Revision tracking records
○ ○ ○ ○ ○ ○ ○

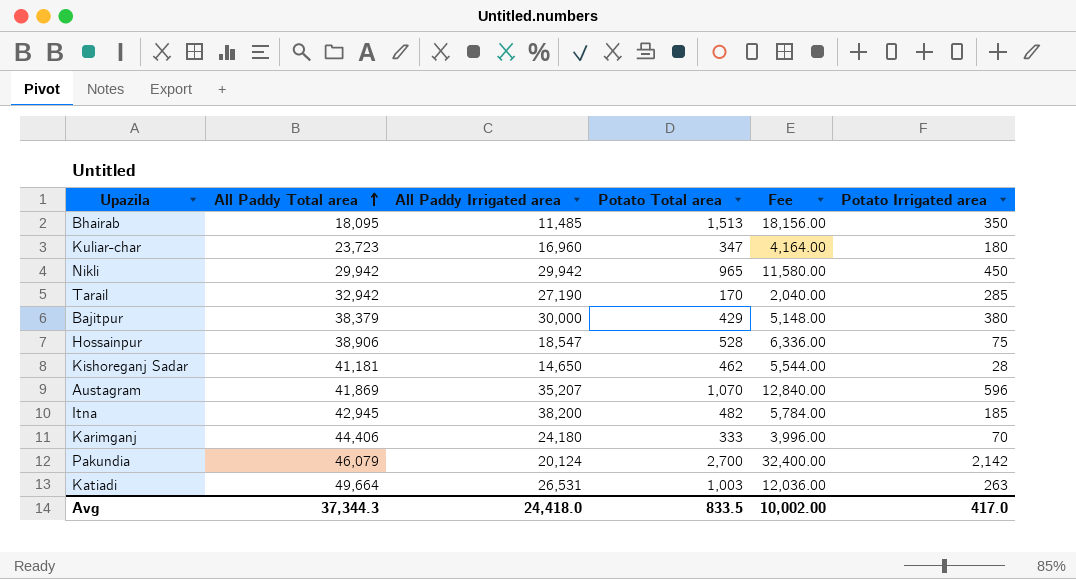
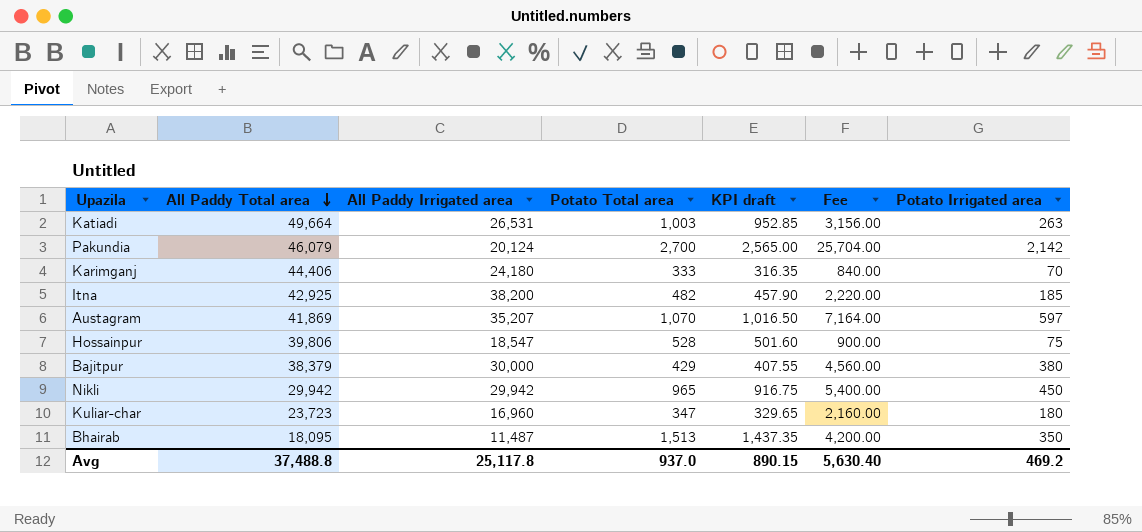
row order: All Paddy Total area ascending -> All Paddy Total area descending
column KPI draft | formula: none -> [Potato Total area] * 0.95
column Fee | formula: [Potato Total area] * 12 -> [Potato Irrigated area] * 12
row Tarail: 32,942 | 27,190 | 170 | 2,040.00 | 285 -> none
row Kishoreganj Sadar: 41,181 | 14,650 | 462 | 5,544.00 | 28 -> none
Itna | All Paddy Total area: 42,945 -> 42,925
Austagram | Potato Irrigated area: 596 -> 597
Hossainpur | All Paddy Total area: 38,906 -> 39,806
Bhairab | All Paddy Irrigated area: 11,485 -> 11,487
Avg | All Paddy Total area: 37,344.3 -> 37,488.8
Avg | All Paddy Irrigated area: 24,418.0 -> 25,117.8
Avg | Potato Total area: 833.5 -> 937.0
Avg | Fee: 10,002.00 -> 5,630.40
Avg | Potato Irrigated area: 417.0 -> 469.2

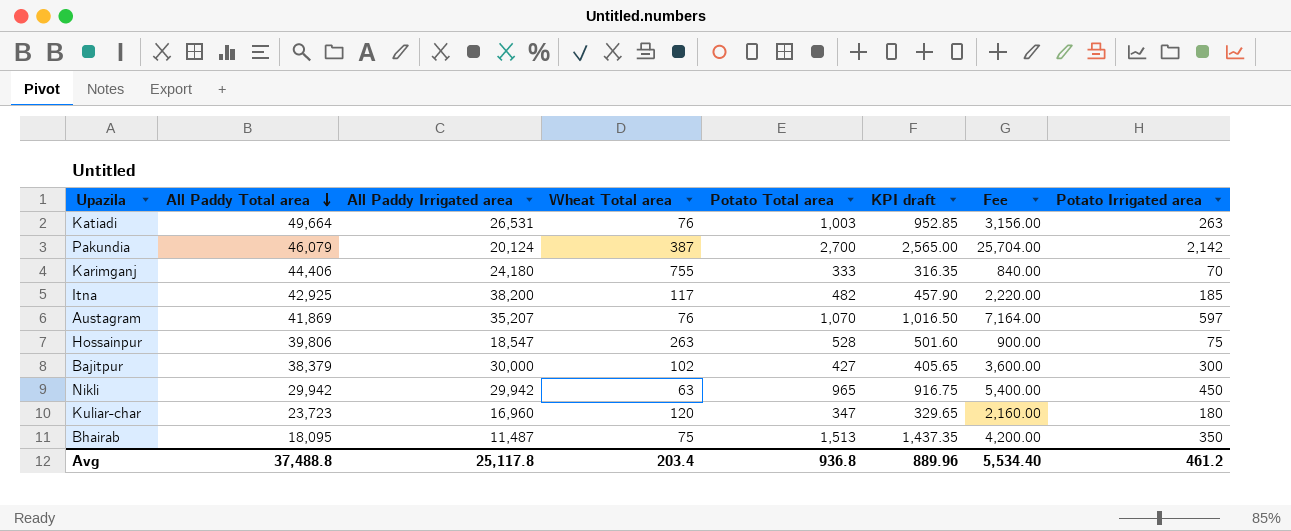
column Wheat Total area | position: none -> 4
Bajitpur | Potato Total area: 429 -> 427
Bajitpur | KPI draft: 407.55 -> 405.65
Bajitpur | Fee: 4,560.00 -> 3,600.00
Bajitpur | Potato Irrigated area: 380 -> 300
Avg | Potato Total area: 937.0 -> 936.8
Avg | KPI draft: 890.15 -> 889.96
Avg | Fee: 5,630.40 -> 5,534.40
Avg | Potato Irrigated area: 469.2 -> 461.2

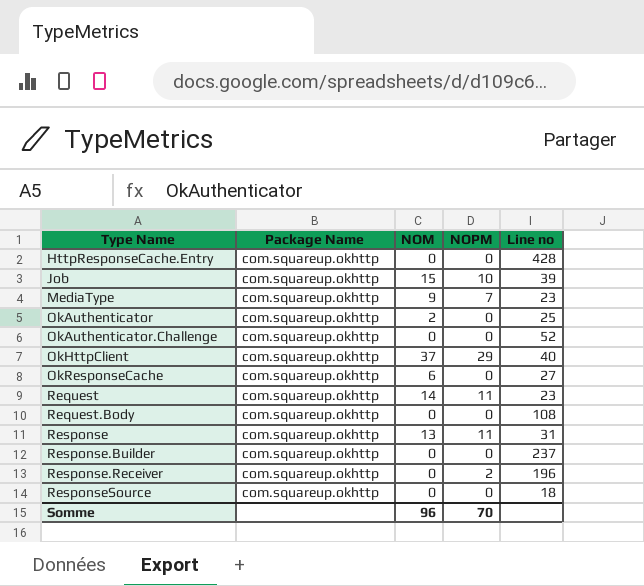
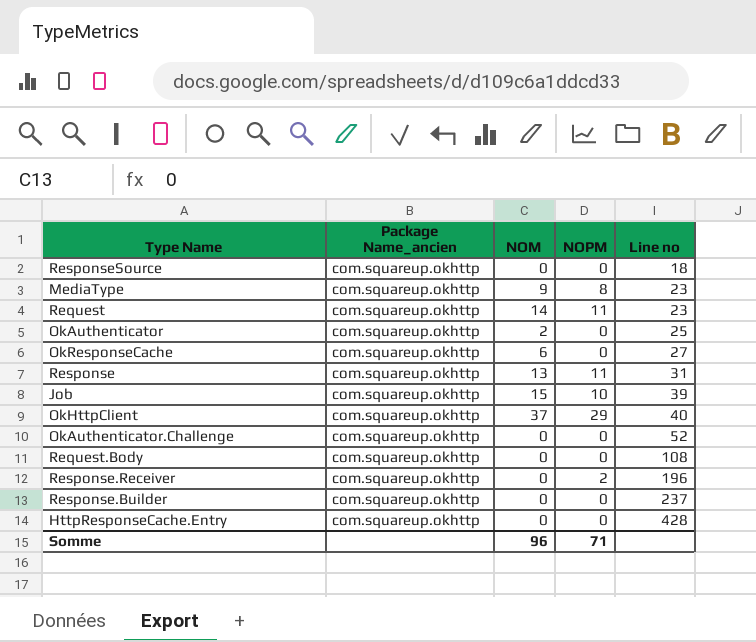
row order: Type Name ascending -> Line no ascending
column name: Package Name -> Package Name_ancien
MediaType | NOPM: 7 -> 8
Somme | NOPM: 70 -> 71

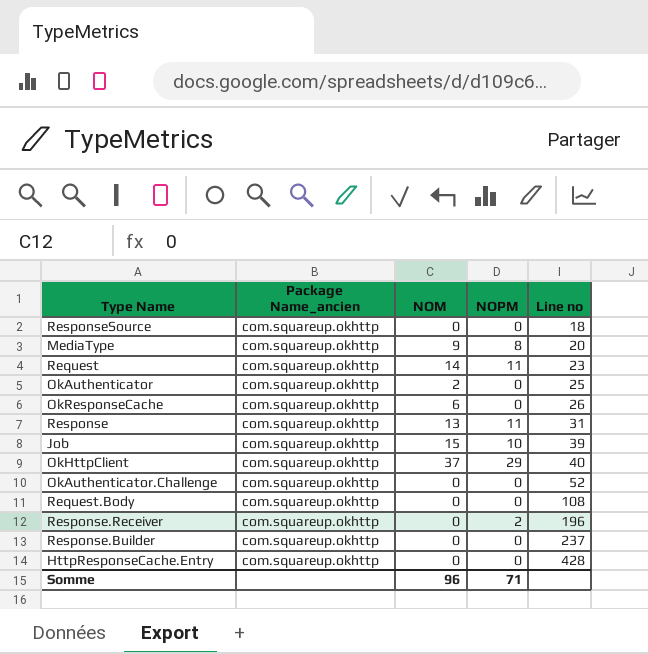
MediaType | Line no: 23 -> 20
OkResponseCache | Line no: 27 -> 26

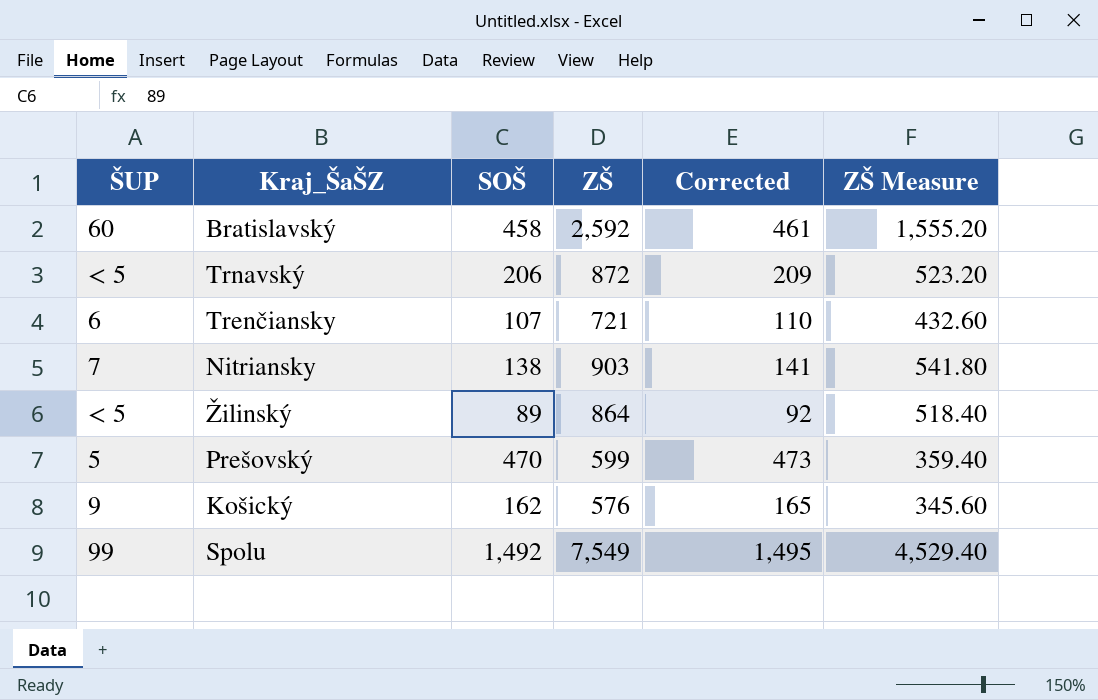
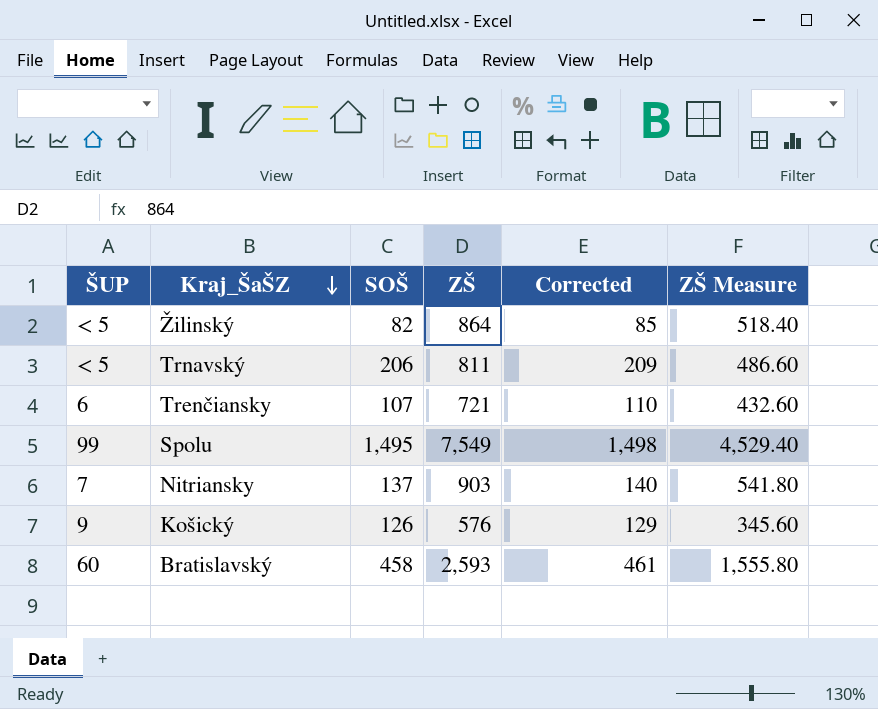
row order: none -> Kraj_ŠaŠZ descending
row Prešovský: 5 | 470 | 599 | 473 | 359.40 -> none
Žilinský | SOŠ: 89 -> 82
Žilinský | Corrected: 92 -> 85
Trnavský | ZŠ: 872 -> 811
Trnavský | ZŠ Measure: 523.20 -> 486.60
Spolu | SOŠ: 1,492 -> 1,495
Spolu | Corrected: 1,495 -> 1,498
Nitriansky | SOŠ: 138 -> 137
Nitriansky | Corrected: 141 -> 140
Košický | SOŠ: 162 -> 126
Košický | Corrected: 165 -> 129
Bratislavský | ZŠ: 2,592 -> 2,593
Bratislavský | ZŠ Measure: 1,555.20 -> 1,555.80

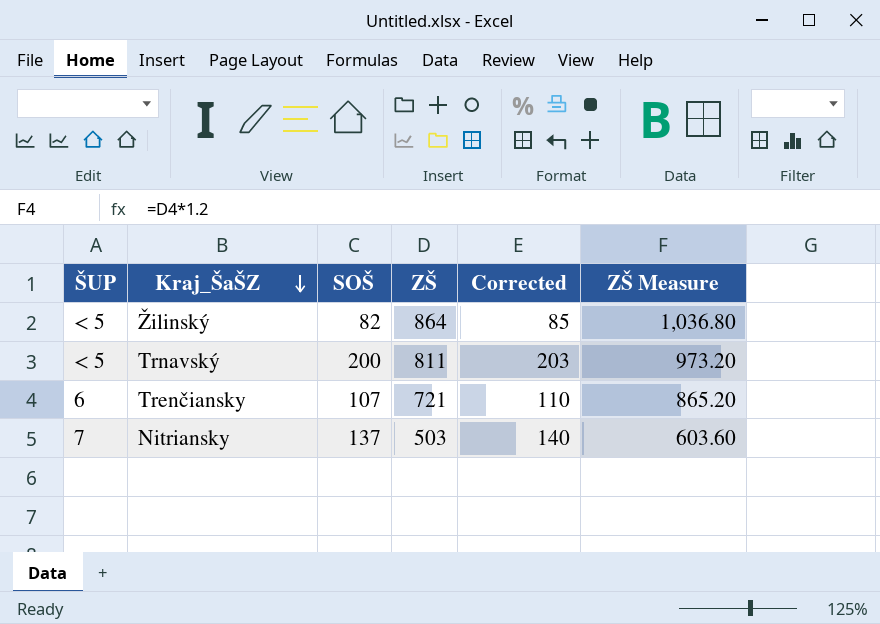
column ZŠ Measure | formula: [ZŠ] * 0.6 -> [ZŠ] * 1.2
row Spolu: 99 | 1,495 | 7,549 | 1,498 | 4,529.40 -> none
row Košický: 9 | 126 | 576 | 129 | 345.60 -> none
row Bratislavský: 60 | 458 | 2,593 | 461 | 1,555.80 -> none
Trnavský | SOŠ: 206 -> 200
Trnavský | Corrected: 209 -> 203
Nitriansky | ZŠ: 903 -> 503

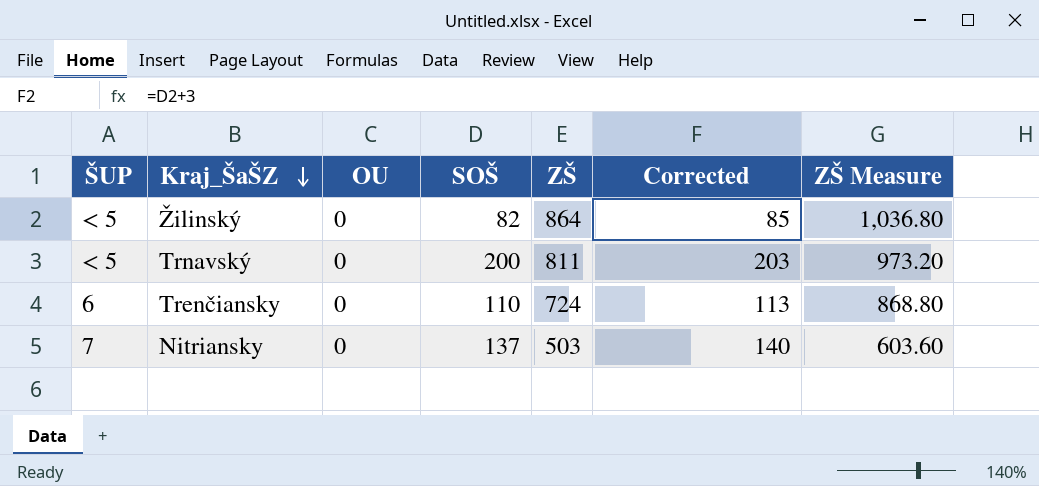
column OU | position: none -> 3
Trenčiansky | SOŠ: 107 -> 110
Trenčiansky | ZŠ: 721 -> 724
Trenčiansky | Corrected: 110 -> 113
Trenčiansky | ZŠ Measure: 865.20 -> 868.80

○ ○ ○ ○ ○ ○ ○

_Task objective_
Check each line of the records for the word "order", and show the lines that contain it.

_Answer to this task_
row order: All Paddy Total area ascending -> All Paddy Total area descending
row order: Type Name ascending -> Line no ascending
row order: none -> Kraj_ŠaŠZ descending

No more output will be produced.